The Truth about Sascha Knisch


Novel
Translated by the author
London: Jonathan Cape, 2006, 306 pages
ISBN: 0-224-07685-X
New York: Rookery Press, 2008, 306 pages
ISBN: 978-1-58567-957-7
Cover: Photograph from the Uwe Sheid Collection


‘My name is Knisch, Sascha Knisch, and six days ago my life was in perfect order.’ So begins Aris Fioretos’s elegant, hilarious novel, set in Berlin in the sweltering summer of 1928. Knisch, who works as a projectionist at the Apollo movie theatre, is a person with special sexual habits. One night, he sees the enigmatic Dora Wilms again. A week later, she is dead and Knisch is charged with murder. As he tries to clear his name, he discovers a scientific conspiracy and is drawn into the rich tangle of a story, in which nothing is as it seems. How can he prove what didn’t happen? What goes on at the Foundation for Sexual Research?
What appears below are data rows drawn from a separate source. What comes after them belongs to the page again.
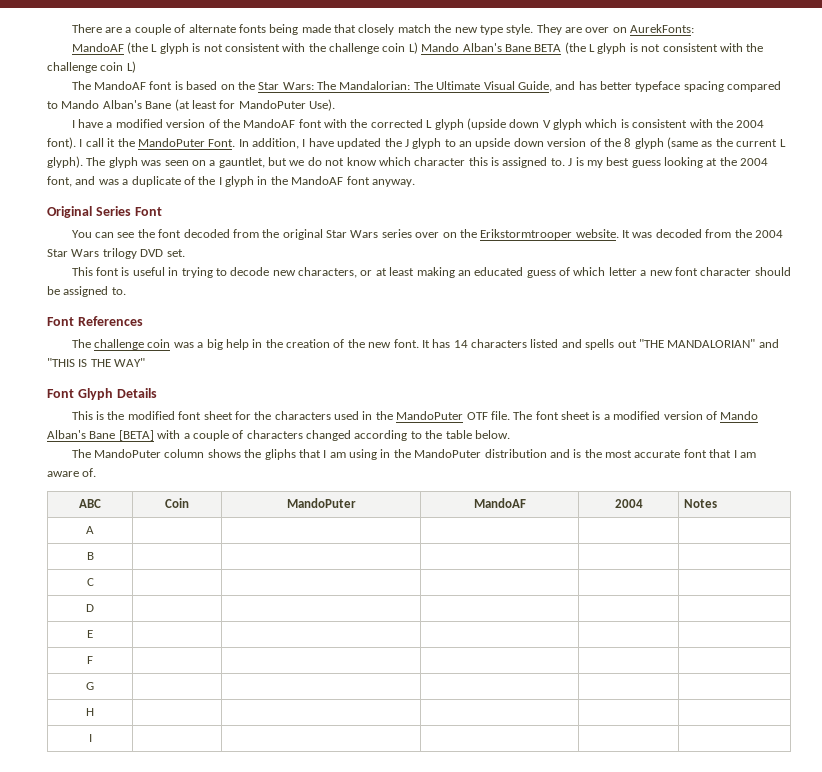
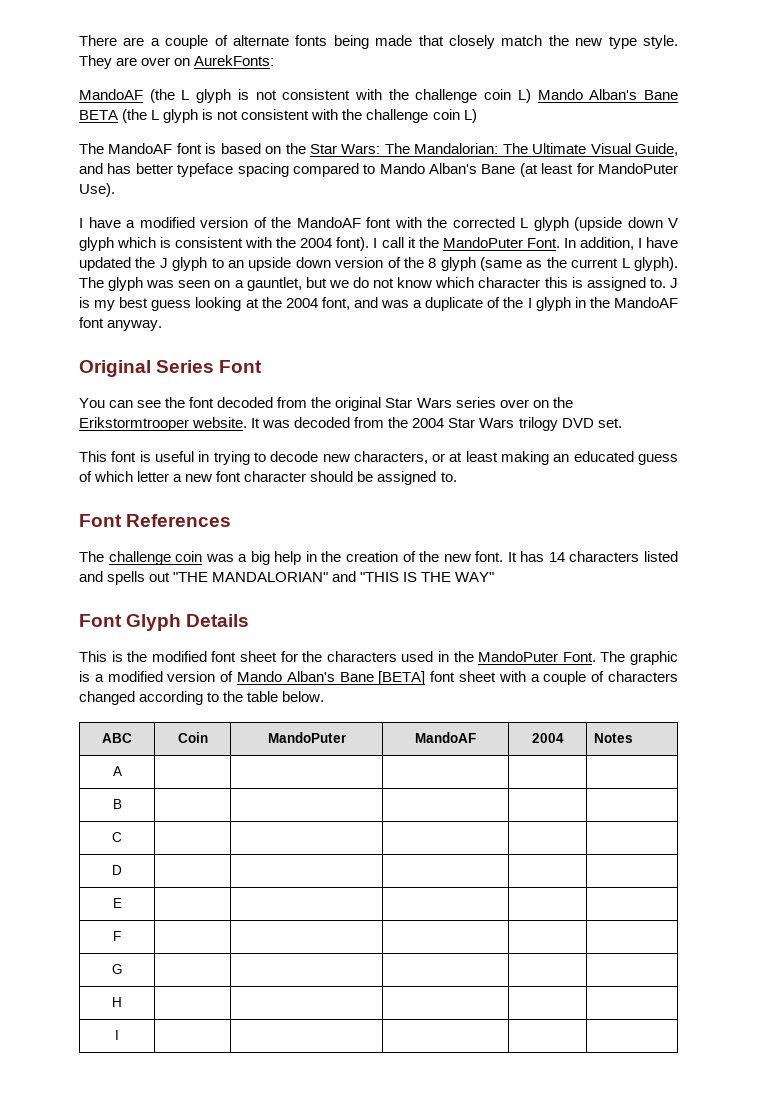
[466,411,591,420] OTF file. The font sheet -> [562,651,679,665] Font. The graphic
(154, 435) none -> [430,671,497,682] font sheet
[71,449,756,460] [47,468,97,477] // The MandoPuter column shows the gliphs that I am using in the MandoPuter distribution and is the most accurate font that I am aware of. -> (325, 696) none

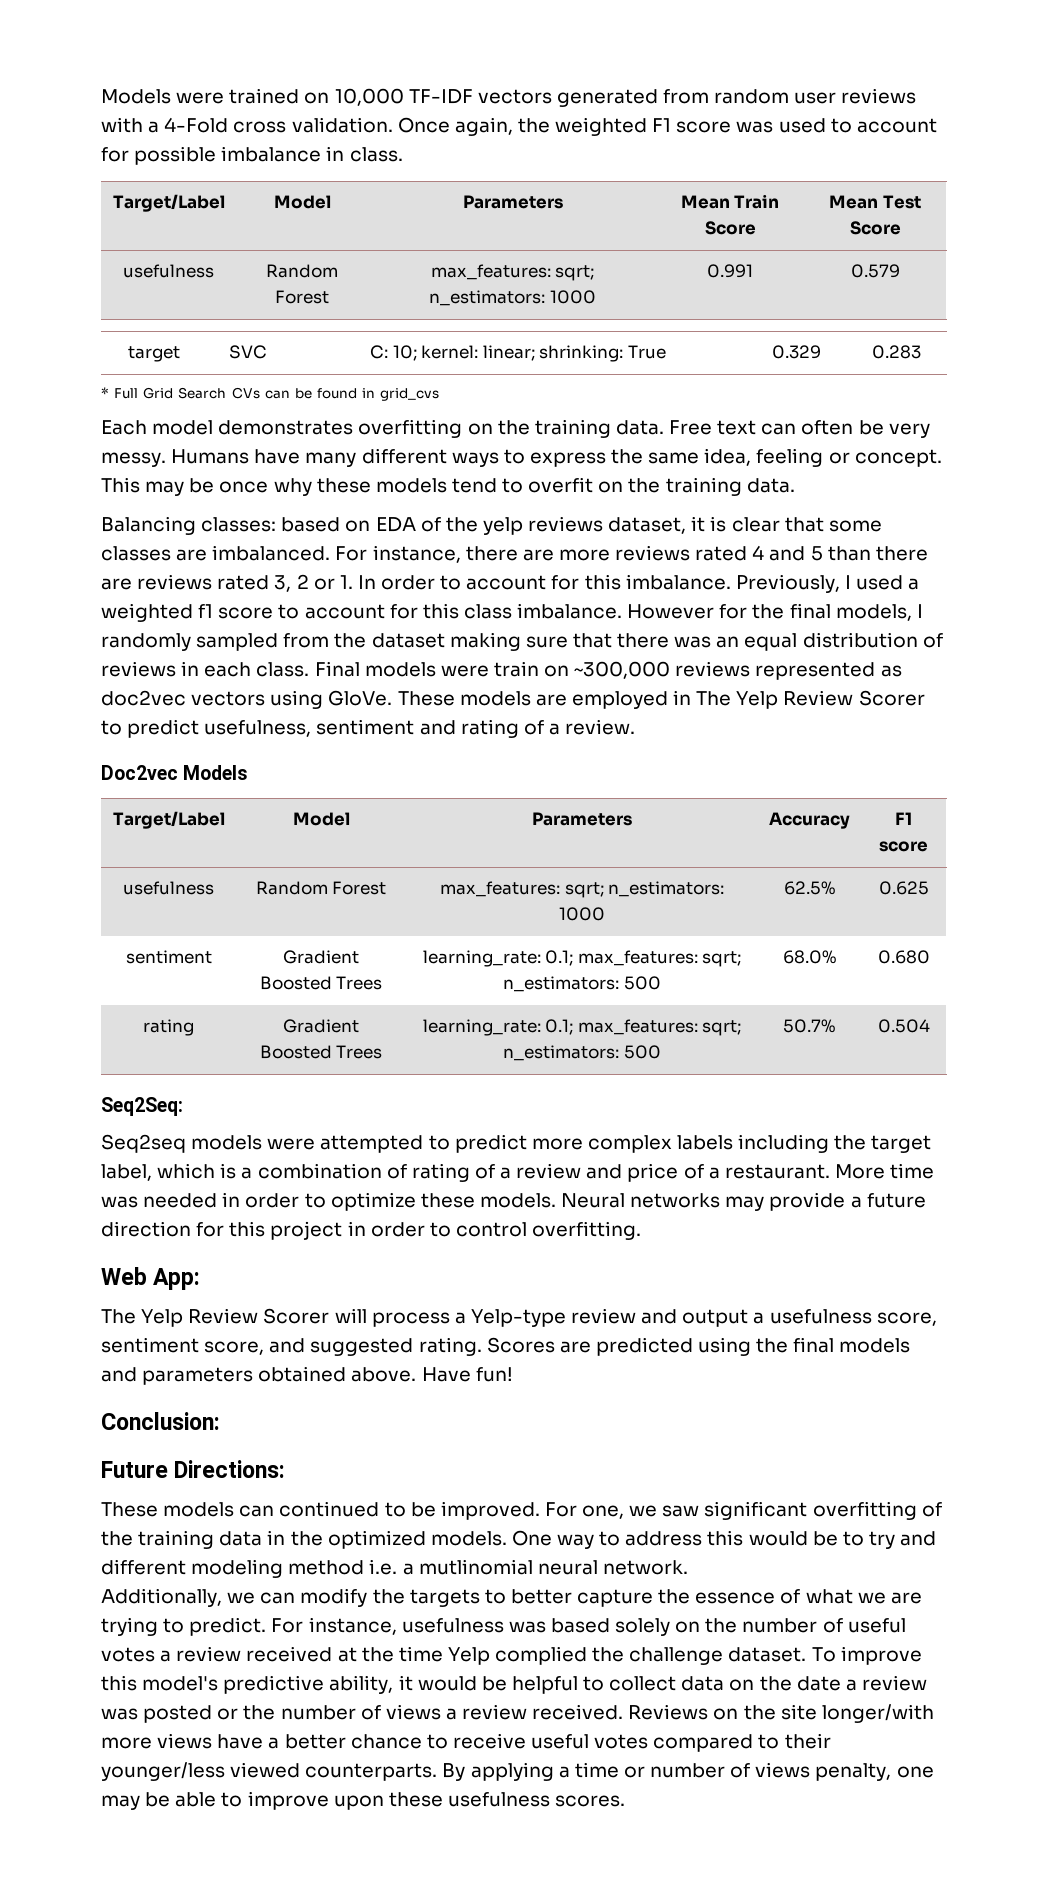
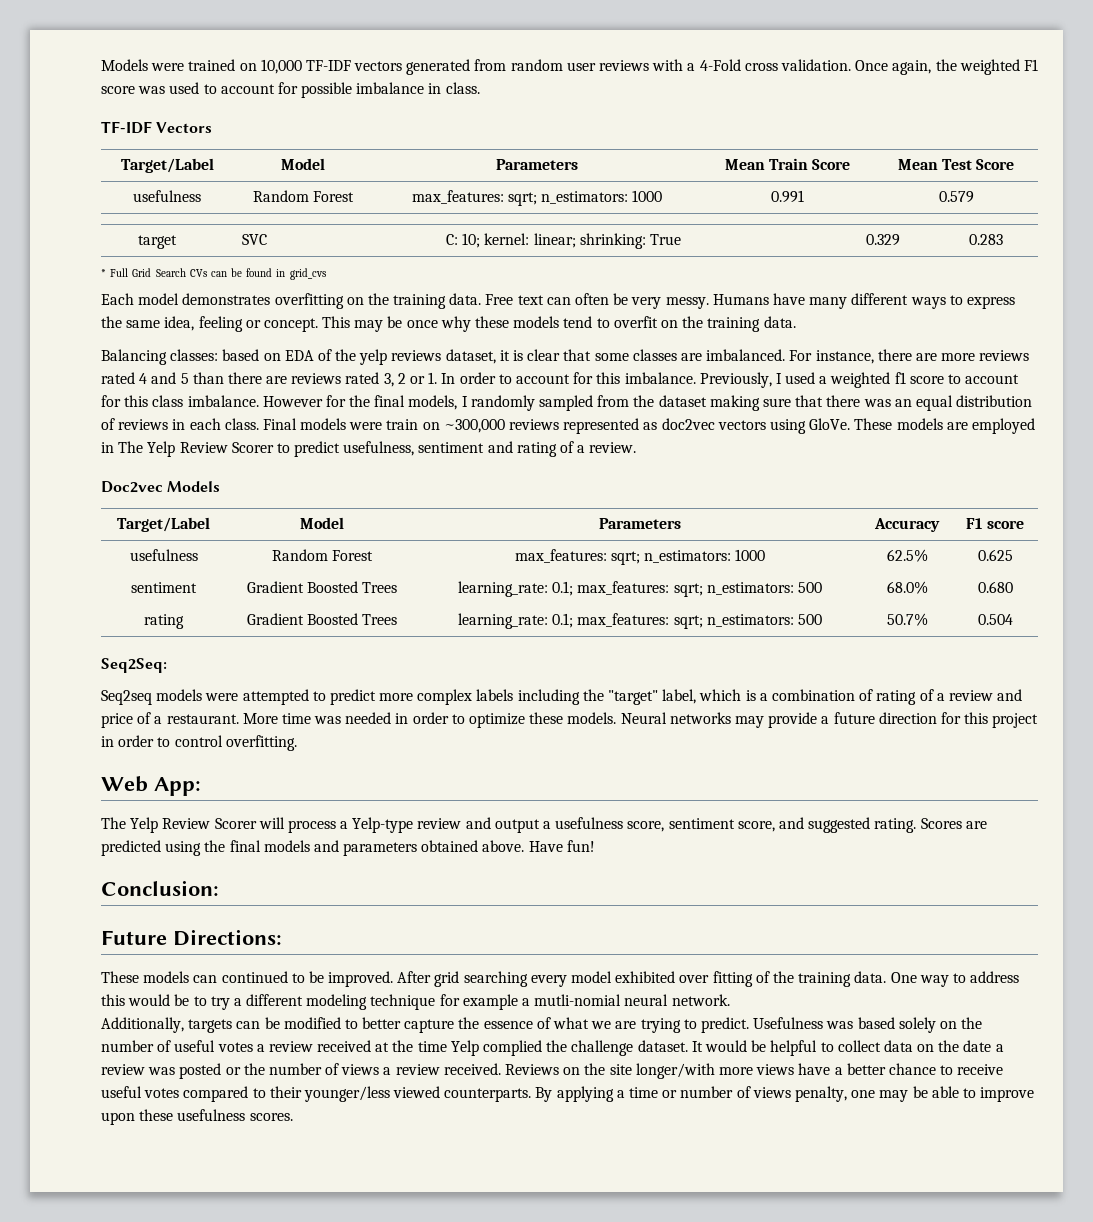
(403, 154) none -> [101,121,213,134] // TF-IDF Vectors
[871,1135,932,1153] target -> [608,690,659,705] "target"
[544,1501,942,1520] [101,1530,507,1549] For one, we saw significant overfitting of the training data in the optimized models. -> [397,971,887,987] After grid searching every model exhibited over fitting of the training data.
[900,1531,937,1546] and -> [233,998,242,1006] a
[288,1559,688,1575] [101,1588,480,1607] method i.e. a mutlinomial neural network. // Additionally, we can modify the targets -> [370,994,730,1010] [101,1017,341,1033] technique for example a mutli-nomial neural network. // Additionally, targets can be modified
[271,1617,504,1635] For instance, usefulness -> [753,1017,824,1029] Usefulness
[811,1646,922,1665] [101,1675,413,1694] To improve this model's predictive ability, it -> [691,1041,703,1052] It

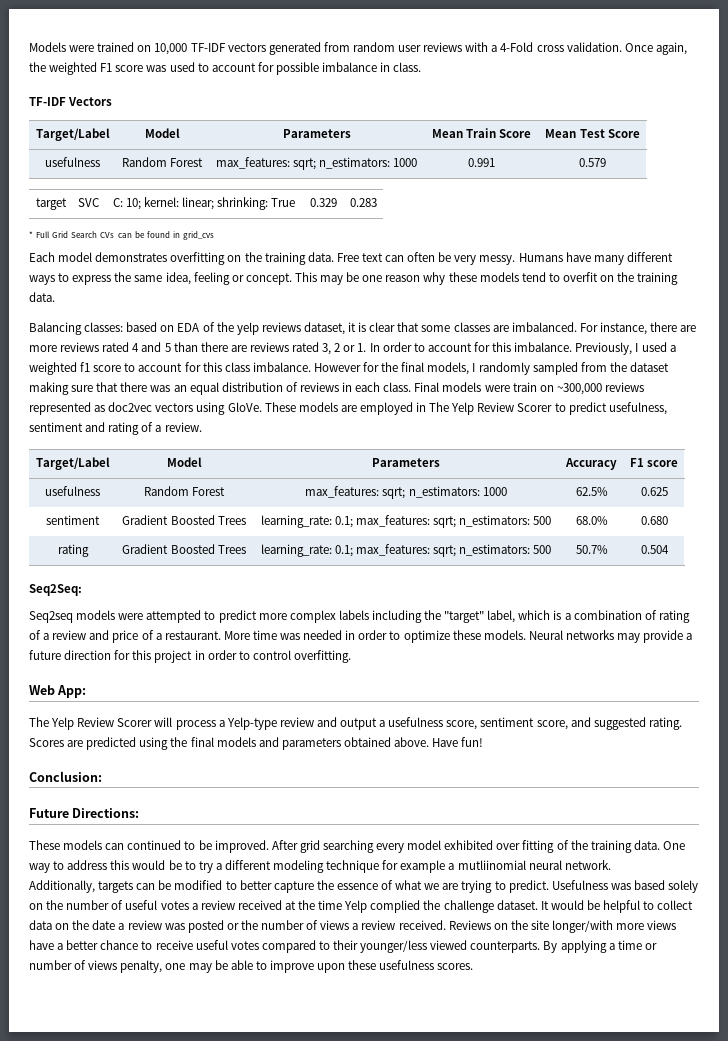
[406,320,438,328] once -> [362,275,421,282] one reason
[101,481,221,493] // Doc2vec Models -> (202, 427) none
[534,994,622,1006] mutli-nomial -> [457,860,526,870] mutliinomial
And why is it important to have testicles?
       A biological thriller set in the steamy underworlds of Weimar Berlin, The Truth about Sascha Knisch deals with the so-called ‘sexual question’, its lures and seductiveness, dangers and temptations, but also with the shrewd love between two young people in a Germany at the brink of disaster. Above all, the novel is a declaration of love to imagination — clever, droll and stylish, couched in the form of a riddle and written with effortless elan by one of Europe’s most exciting and entertaining new writers.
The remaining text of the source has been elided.